• **WORK INSTRUCTION**: Pull out each line of the records holding the string "flex".

• **DATA SECTION**:
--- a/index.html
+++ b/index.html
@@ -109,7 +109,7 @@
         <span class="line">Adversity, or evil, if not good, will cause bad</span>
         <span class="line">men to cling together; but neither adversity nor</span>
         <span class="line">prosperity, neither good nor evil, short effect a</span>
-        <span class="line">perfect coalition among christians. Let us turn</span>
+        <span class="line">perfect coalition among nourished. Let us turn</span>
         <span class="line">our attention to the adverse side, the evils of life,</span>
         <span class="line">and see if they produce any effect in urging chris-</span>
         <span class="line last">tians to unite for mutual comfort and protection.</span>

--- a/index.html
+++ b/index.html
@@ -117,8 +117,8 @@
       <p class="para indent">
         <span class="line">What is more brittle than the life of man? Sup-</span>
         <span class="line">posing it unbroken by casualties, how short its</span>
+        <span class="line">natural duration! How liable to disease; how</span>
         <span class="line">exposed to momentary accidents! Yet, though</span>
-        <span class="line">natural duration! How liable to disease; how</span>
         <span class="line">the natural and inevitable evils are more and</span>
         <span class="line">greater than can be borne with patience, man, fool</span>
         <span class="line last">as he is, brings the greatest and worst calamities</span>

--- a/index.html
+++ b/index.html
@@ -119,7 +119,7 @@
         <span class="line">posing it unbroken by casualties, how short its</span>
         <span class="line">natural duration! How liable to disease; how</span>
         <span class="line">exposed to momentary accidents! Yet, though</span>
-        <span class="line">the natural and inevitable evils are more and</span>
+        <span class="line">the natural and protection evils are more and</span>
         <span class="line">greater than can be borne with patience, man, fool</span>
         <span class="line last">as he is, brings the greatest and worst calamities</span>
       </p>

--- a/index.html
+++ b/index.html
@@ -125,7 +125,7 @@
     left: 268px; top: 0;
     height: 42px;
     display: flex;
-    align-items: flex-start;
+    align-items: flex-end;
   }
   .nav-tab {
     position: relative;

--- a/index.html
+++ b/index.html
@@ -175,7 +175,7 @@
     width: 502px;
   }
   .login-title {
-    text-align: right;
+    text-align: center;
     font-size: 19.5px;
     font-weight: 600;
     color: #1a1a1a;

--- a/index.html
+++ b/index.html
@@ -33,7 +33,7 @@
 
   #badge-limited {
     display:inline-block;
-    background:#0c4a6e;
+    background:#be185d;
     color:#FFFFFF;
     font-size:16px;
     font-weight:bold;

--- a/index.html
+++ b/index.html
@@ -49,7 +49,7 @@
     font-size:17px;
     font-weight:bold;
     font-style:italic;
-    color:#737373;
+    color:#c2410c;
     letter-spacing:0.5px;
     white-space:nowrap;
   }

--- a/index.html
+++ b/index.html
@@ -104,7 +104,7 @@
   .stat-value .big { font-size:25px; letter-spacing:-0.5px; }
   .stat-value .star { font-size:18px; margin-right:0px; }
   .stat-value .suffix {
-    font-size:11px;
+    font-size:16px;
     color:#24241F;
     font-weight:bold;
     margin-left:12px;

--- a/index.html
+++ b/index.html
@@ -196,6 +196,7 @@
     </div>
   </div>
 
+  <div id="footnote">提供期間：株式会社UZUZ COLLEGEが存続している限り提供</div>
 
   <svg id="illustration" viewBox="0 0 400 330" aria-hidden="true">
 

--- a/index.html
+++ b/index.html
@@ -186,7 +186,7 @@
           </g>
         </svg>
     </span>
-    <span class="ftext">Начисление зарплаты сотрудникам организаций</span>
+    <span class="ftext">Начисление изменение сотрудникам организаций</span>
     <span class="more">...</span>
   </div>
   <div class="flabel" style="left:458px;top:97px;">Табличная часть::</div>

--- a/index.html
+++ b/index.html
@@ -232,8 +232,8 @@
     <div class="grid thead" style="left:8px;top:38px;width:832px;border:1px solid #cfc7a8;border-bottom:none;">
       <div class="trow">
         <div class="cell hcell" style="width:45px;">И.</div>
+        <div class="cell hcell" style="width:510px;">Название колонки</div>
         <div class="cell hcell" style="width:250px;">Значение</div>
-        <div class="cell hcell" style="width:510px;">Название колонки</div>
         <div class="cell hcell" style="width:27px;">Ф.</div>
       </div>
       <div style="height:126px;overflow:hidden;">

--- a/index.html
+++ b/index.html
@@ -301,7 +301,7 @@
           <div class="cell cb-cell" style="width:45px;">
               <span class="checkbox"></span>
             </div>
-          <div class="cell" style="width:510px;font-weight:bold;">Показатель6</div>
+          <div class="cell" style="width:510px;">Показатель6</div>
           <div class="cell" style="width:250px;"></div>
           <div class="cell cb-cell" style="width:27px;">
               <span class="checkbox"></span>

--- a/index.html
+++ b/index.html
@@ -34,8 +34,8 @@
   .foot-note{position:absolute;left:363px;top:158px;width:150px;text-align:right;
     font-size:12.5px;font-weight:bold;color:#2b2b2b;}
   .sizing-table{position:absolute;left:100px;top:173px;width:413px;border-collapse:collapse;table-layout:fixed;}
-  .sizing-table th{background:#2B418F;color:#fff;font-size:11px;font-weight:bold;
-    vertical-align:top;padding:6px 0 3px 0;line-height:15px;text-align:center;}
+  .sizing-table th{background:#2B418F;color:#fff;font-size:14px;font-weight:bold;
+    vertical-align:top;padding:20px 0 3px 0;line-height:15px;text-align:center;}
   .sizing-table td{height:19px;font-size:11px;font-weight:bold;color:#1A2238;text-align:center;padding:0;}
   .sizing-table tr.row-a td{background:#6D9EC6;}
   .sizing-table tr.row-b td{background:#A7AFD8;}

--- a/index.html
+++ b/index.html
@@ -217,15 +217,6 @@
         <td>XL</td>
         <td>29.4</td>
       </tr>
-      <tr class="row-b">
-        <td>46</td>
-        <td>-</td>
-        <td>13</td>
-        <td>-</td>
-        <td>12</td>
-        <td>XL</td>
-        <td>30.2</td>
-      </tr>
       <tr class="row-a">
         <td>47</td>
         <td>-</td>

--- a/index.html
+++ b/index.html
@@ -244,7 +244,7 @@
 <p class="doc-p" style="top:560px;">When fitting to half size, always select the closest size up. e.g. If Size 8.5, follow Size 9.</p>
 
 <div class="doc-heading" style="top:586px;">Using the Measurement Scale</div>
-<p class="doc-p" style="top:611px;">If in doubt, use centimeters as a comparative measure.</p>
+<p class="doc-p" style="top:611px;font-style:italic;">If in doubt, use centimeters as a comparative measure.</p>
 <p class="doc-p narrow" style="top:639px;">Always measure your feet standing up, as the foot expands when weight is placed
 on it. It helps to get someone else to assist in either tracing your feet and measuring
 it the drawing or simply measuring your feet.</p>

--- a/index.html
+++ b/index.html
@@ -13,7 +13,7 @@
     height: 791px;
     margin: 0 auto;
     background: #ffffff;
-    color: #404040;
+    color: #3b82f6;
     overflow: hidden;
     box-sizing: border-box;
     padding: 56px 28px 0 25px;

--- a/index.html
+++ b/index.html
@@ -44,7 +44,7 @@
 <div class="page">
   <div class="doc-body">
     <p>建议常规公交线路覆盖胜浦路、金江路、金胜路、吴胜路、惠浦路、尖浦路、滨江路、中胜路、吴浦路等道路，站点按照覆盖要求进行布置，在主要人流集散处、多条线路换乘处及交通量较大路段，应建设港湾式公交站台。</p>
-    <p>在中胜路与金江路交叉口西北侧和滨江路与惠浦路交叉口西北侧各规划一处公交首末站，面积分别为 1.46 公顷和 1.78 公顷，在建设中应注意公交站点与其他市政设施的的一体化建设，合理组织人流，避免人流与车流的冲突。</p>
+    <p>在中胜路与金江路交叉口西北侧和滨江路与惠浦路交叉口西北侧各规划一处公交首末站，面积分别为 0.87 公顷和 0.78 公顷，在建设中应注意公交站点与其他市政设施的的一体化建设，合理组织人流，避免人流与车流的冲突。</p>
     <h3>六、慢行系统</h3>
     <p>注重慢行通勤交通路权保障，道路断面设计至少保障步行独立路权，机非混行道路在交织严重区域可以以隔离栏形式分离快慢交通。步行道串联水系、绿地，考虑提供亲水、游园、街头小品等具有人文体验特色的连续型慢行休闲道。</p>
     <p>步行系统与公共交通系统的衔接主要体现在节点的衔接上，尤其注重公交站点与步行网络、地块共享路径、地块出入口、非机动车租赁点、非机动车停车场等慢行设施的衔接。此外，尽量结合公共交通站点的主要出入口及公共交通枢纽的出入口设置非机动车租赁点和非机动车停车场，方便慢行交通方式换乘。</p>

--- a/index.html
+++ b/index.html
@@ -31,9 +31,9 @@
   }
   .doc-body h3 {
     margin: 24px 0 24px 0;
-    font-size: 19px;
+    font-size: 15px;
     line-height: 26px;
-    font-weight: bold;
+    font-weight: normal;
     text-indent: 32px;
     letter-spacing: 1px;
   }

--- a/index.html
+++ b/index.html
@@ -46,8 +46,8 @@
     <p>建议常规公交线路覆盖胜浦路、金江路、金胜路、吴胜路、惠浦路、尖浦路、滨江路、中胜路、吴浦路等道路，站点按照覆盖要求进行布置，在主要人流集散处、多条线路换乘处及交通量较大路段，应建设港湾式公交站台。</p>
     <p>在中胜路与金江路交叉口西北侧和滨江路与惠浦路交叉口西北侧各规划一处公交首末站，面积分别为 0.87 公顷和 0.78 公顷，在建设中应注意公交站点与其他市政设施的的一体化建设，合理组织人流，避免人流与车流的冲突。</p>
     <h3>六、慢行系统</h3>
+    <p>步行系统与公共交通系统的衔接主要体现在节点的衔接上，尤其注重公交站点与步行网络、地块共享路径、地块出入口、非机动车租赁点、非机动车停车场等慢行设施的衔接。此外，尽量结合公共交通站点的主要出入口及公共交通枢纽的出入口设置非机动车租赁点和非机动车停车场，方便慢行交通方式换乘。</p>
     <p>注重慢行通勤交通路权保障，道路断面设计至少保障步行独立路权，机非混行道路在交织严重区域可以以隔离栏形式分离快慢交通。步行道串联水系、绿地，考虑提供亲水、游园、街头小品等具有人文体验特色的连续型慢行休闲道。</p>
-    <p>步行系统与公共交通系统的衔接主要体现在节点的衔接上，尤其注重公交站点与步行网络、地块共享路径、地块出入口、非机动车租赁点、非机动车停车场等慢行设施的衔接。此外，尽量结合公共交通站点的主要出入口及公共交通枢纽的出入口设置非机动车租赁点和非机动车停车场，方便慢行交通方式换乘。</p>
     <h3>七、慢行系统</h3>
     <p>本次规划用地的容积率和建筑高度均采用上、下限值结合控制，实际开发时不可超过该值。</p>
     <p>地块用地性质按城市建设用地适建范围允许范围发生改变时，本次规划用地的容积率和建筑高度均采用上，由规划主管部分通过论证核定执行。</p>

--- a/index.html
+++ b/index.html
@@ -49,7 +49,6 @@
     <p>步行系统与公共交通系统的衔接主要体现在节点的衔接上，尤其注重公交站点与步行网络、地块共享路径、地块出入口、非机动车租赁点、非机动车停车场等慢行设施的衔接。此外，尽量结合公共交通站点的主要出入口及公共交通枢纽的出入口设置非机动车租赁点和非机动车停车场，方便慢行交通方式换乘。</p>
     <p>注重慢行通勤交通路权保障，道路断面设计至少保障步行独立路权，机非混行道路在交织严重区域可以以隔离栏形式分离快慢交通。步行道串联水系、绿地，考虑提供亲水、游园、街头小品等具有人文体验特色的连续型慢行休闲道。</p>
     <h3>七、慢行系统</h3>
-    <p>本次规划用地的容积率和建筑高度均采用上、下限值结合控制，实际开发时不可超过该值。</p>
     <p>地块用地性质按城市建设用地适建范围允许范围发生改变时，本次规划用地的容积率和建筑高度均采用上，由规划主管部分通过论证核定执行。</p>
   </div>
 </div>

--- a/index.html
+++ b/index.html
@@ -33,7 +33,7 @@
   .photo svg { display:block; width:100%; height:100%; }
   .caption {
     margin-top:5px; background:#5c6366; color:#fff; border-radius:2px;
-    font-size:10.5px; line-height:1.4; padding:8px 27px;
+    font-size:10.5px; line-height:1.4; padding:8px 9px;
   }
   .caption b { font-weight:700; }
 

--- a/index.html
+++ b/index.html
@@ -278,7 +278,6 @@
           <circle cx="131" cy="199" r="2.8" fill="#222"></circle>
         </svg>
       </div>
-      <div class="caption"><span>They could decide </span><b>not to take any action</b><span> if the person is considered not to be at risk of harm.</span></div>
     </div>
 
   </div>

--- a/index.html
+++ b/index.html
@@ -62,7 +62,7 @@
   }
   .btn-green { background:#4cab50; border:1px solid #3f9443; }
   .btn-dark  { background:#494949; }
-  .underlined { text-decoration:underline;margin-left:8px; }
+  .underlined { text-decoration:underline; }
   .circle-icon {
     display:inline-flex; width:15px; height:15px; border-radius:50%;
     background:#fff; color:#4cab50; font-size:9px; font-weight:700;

• **RESPONSE BELOW**:
     display: flex;
-    align-items: flex-start;
+    align-items: flex-end;
     display:inline-flex; width:15px; height:15px; border-radius:50%;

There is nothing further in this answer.